_WORK REQUEST_
Scan the records below for lines with the word "hcell", then state how many you find and nothing else.

Web page revision data:

★ ★ ★ ★

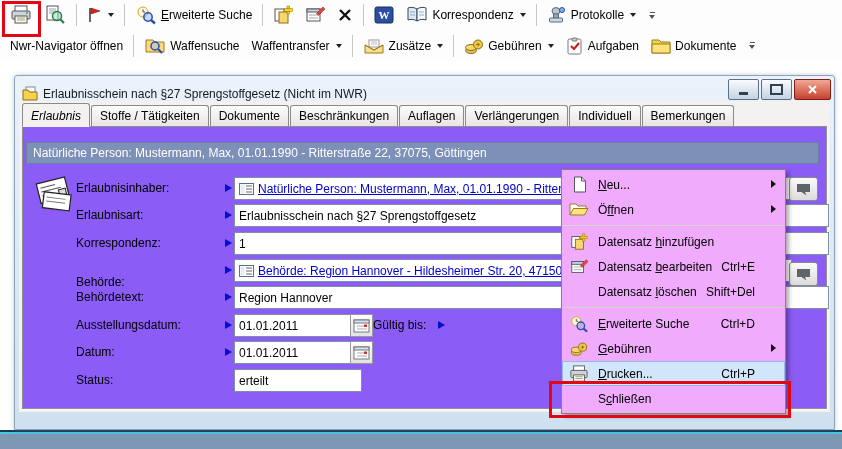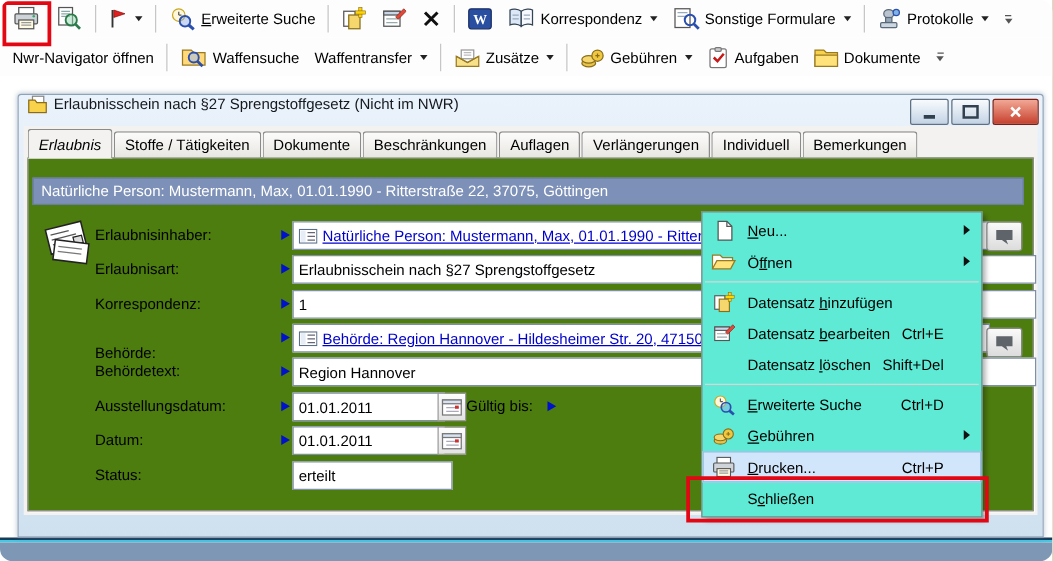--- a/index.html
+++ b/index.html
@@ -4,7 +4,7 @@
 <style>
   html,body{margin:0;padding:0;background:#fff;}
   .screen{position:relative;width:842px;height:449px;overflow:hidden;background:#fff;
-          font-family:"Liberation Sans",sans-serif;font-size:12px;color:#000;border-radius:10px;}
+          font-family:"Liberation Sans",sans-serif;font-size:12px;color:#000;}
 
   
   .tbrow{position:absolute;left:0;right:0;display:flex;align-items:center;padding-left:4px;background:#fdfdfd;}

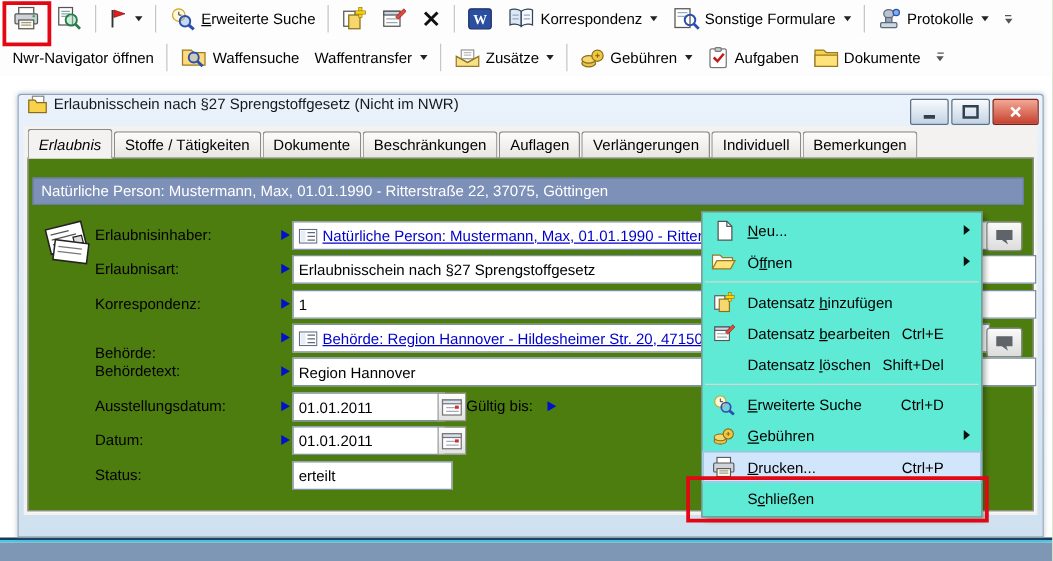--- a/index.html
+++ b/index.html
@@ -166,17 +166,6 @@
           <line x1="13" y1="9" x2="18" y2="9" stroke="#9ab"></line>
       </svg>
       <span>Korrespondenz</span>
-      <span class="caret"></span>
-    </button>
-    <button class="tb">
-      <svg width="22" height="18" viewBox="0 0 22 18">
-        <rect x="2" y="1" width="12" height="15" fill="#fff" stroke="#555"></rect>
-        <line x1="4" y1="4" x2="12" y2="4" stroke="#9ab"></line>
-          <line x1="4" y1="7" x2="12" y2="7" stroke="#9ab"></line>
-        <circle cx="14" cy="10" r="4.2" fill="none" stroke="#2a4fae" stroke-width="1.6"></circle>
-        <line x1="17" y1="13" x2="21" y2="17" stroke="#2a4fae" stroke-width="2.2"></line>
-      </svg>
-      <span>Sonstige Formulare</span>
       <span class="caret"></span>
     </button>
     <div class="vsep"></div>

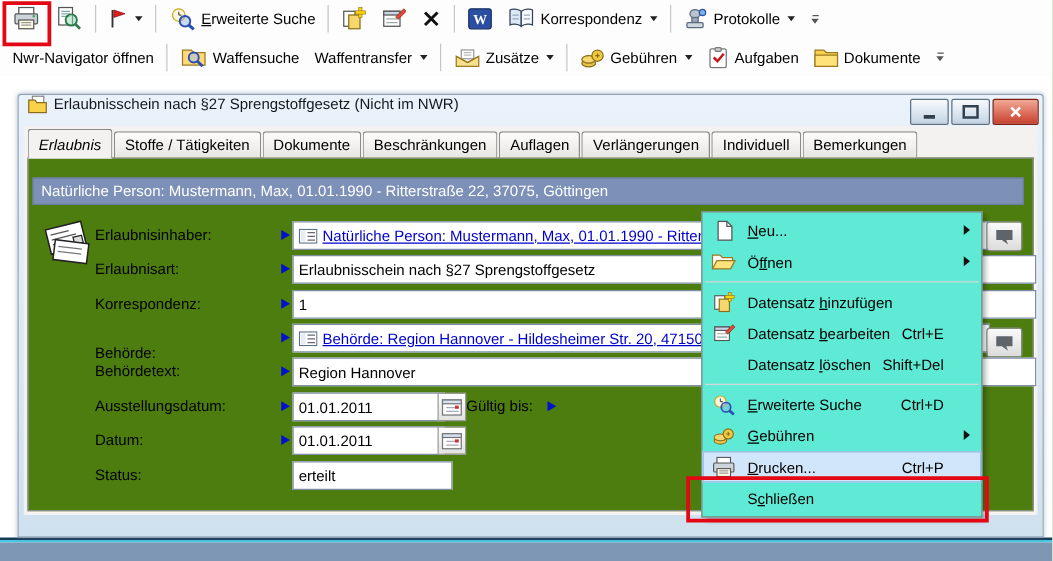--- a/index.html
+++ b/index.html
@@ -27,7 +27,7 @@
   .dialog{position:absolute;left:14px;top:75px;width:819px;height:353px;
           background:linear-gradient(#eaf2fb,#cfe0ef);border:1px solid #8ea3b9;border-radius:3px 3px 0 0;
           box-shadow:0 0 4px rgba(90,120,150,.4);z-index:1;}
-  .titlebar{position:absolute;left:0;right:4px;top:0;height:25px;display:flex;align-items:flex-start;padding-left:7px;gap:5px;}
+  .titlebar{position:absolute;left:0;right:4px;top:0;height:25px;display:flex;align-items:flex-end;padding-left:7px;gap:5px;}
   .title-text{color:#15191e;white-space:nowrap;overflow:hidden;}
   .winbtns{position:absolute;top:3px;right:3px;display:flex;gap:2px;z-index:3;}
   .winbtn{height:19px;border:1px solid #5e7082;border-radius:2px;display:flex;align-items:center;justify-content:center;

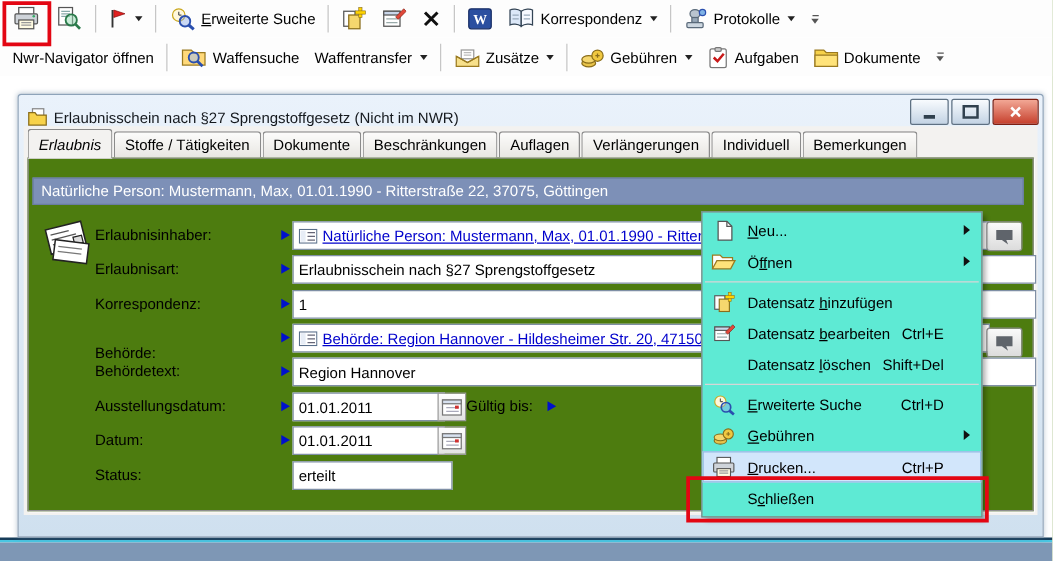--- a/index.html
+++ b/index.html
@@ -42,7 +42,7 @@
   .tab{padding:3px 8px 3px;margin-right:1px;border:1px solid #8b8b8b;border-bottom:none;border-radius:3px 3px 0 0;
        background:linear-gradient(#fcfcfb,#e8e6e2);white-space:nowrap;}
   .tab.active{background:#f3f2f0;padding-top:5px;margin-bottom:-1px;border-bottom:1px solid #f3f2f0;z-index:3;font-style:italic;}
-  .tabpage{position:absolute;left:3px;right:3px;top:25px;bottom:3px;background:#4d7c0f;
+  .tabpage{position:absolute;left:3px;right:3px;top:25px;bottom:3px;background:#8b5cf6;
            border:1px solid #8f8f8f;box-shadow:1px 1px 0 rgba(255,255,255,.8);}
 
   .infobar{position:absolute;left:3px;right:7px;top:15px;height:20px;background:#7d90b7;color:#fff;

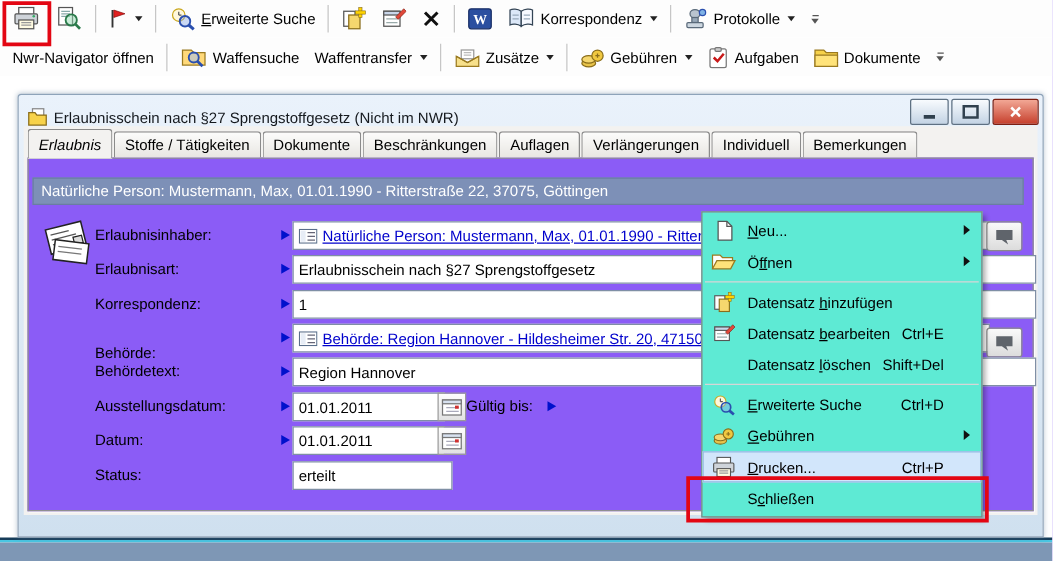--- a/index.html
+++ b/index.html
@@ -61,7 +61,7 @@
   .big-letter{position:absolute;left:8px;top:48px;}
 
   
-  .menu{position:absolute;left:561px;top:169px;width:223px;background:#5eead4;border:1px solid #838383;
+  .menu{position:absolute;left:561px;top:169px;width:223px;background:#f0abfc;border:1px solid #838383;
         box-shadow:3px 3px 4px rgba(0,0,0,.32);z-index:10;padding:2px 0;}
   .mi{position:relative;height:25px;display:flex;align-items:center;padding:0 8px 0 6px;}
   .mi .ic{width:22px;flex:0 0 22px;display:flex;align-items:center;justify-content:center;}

★ ★ ★ ★

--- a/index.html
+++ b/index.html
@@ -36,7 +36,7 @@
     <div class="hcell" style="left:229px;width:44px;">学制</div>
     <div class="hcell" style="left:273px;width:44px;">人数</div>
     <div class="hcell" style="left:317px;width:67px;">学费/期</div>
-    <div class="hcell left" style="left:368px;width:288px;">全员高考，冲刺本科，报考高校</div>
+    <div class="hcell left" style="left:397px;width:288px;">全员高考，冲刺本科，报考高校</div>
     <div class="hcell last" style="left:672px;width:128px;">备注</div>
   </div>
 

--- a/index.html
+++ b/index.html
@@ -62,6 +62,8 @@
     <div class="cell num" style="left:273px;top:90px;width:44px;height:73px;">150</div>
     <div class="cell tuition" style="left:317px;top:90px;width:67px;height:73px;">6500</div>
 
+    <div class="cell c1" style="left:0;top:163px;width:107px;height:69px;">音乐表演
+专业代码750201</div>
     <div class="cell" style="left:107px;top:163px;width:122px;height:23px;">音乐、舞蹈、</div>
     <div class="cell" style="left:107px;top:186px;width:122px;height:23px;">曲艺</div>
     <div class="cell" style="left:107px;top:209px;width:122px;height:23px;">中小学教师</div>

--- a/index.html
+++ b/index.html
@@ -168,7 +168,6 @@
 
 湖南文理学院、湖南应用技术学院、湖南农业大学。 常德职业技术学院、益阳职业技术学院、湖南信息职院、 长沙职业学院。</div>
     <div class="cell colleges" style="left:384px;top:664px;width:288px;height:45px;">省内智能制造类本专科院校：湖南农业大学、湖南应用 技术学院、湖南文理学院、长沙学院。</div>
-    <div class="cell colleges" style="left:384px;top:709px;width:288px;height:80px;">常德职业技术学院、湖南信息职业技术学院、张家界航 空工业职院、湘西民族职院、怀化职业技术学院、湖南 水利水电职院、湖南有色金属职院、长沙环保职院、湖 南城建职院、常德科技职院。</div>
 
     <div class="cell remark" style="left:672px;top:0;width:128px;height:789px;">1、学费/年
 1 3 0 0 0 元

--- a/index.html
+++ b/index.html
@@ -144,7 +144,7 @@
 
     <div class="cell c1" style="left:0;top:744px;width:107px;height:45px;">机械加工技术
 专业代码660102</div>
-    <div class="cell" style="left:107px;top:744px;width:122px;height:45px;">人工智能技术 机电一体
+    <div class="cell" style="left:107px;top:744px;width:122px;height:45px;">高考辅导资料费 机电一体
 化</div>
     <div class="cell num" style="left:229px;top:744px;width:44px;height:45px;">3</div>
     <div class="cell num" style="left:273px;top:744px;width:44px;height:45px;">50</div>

★ ★ ★ ★

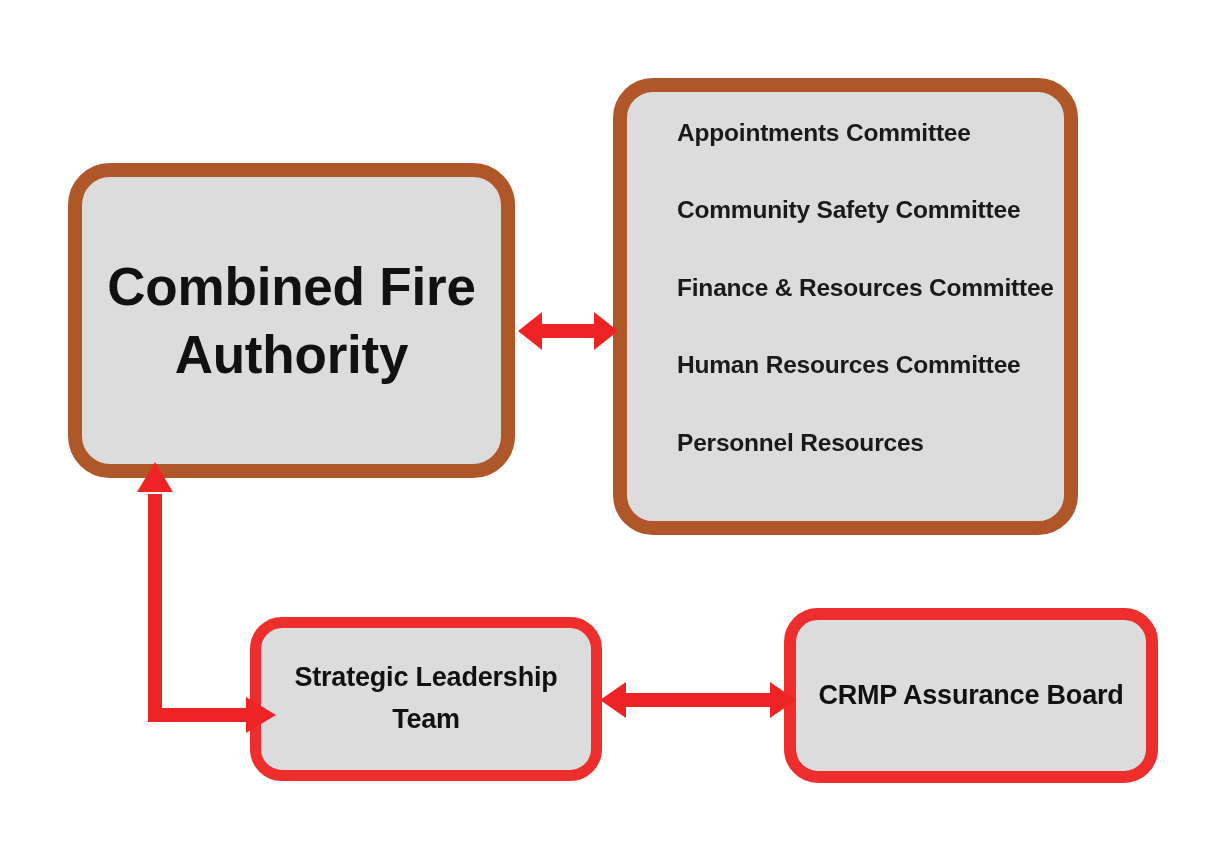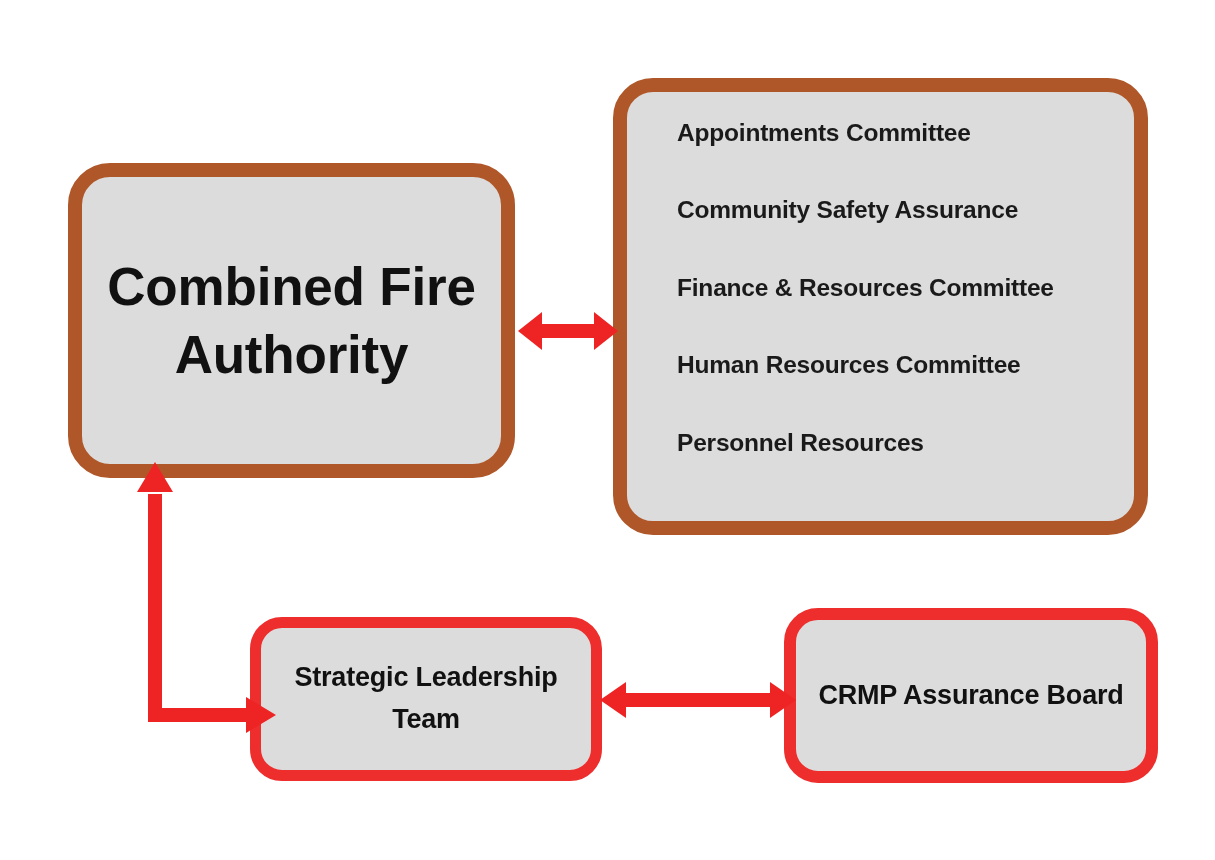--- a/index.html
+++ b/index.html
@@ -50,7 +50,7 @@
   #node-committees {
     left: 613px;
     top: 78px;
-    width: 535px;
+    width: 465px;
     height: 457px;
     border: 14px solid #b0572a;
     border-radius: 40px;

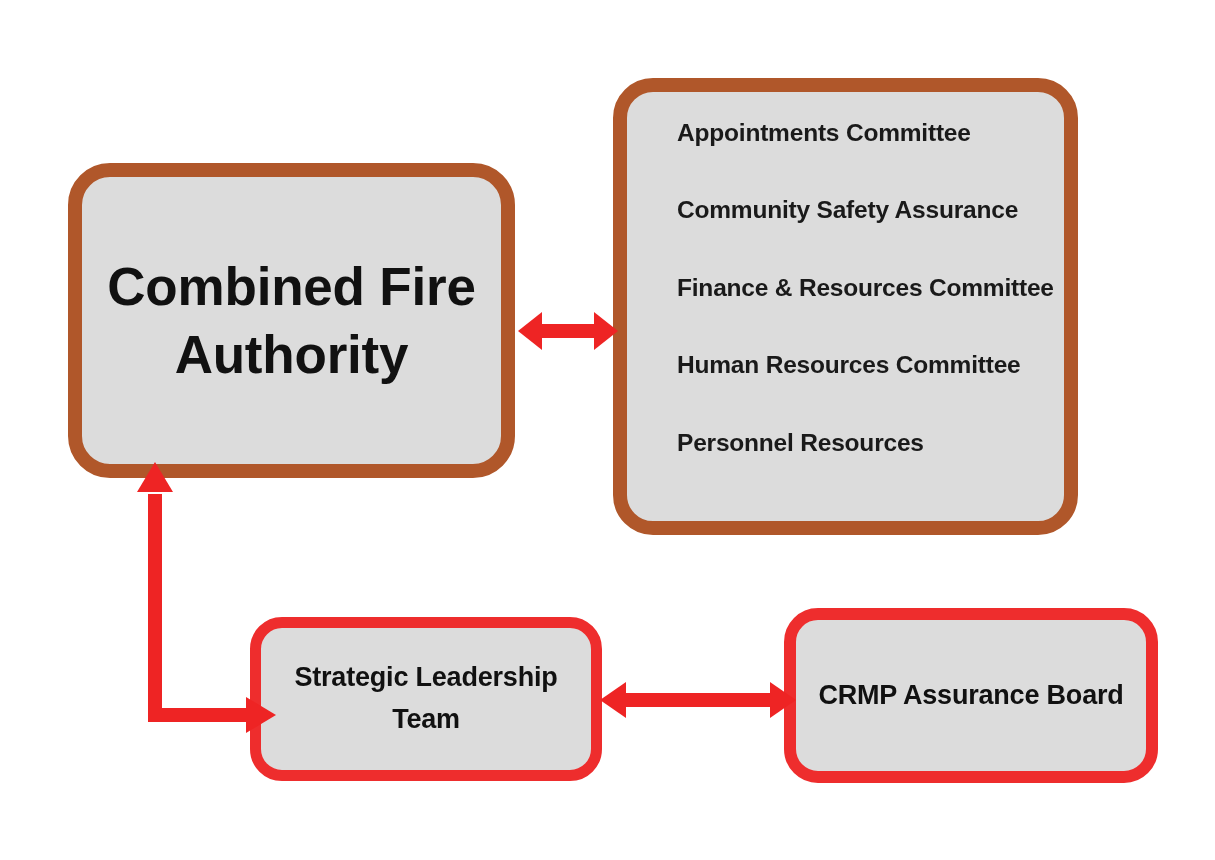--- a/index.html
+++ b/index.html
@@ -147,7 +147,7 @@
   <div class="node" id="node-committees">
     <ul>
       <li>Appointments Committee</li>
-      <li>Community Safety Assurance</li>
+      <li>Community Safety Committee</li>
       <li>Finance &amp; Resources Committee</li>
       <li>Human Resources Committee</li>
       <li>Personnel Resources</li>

★ ★ ★ ★

_EXERCISE SOLUTION_
6